Saturday, March 31, 2012

Palm Sunday

In honor of tomorrow's celebration, I want to share this sonnet by Malcolm Guite, which speaks of how what happened "there and then" is still happening "here and now."

Palm Sunday

Now to the gate of my Jerusalem,
The seething holy city of my heart,
The saviour comes. But will I welcome him?
Oh crowds of easy feelings make a start;
They raise their hands, get caught up in the singing,
And think the battle won. Too soon they'll find
The challenge, the reversal he is bringing
Changes their tune.

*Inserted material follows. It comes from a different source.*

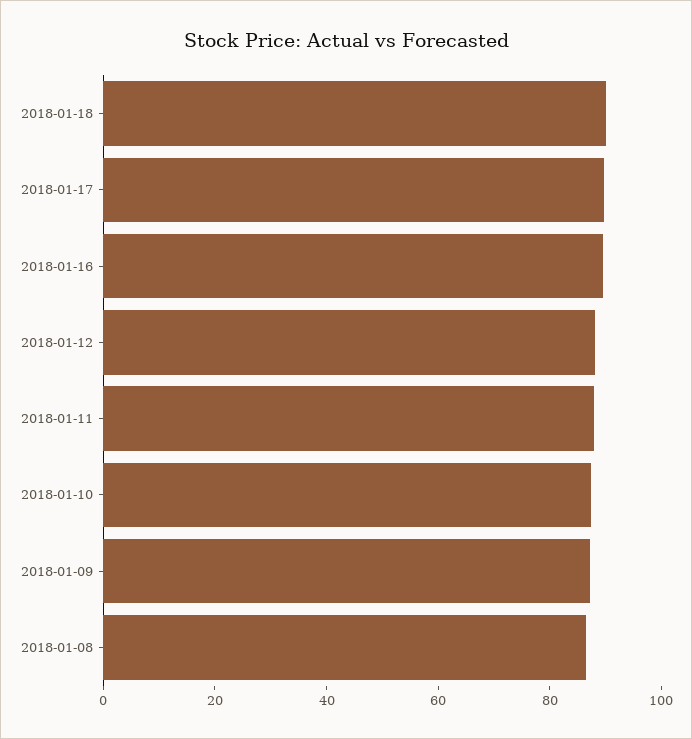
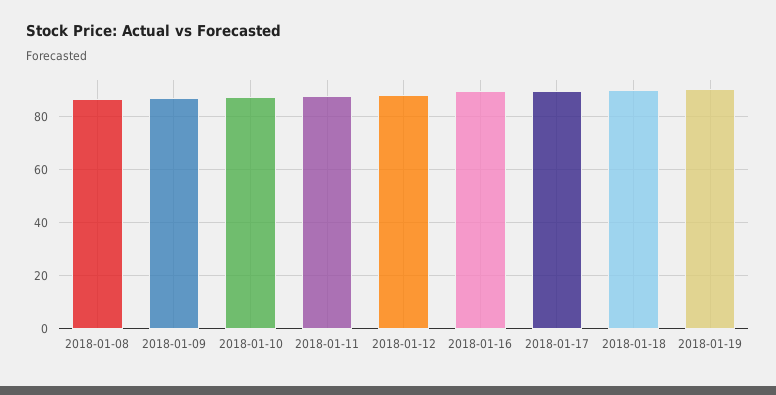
2018-01-19: none -> 90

I know what lies behind
The surface flourish that so quickly fades;
Self-interest, and fearful guardedness,
The hardness of the heart, its barricades,
And at the core, the dreadful emptiness
Of a perverted temple. Jesus come
Break my resistance and make me your home.

Friday, March 30, 2012

For Good

I love this song from "Wicked." It's been in my head all day. 


For Good
I've heard it said
That people come into our lives for a reason
Bringing something we must learn
And we are led
To those who help us most to grow
If we let them
And we help them in return
Well, I don't know if I believe that's true
But I know I'm who I am today
Because I knew you

Like a comet pulled from orbit
As it passes a sun
Like a stream that meets a boulder
Halfway through the wood
Who can say if I've been changed for the better?
But because I knew you
I have been changed for good

It well may be
That we will never meet again
In this lifetime
So let me say before we part
So much of me
Is made of what I learned from you
You'll be with me
Like a handprint on my heart
And now whatever way our stories end
I know you have rewritten mine
By being my friend

Like a ship blown from its mooring
By a wind off the sea
Like a seed dropped by a skybird
In a distant wood
Who can say if I've been changed for the better?
But because I knew you
I have been changed for good

Tuesday, March 27, 2012

I Am with "I AM"

"...I am not enough, and I am too much at the same time. Not pretty enough, not thin enough, not kind enough, not gracious enough, not disciplined enough. But too emotional, too needy, too sensitive, too strong, too opinionated, too messy....

"...We feel unseen, even by those who are closest to us. We feel unsought
--that no one has the passion or the courage to pursue us, to get past our messiness to find the woman deep inside...."

Those words from Captivating pretty much say what my heart has been wrestling with for awhile...maybe all of my adult life. (Even as a young girl, did anyone want to know the real me? Not the straight-A student, not the piano player, not the "good girl"...but ME? *sigh*)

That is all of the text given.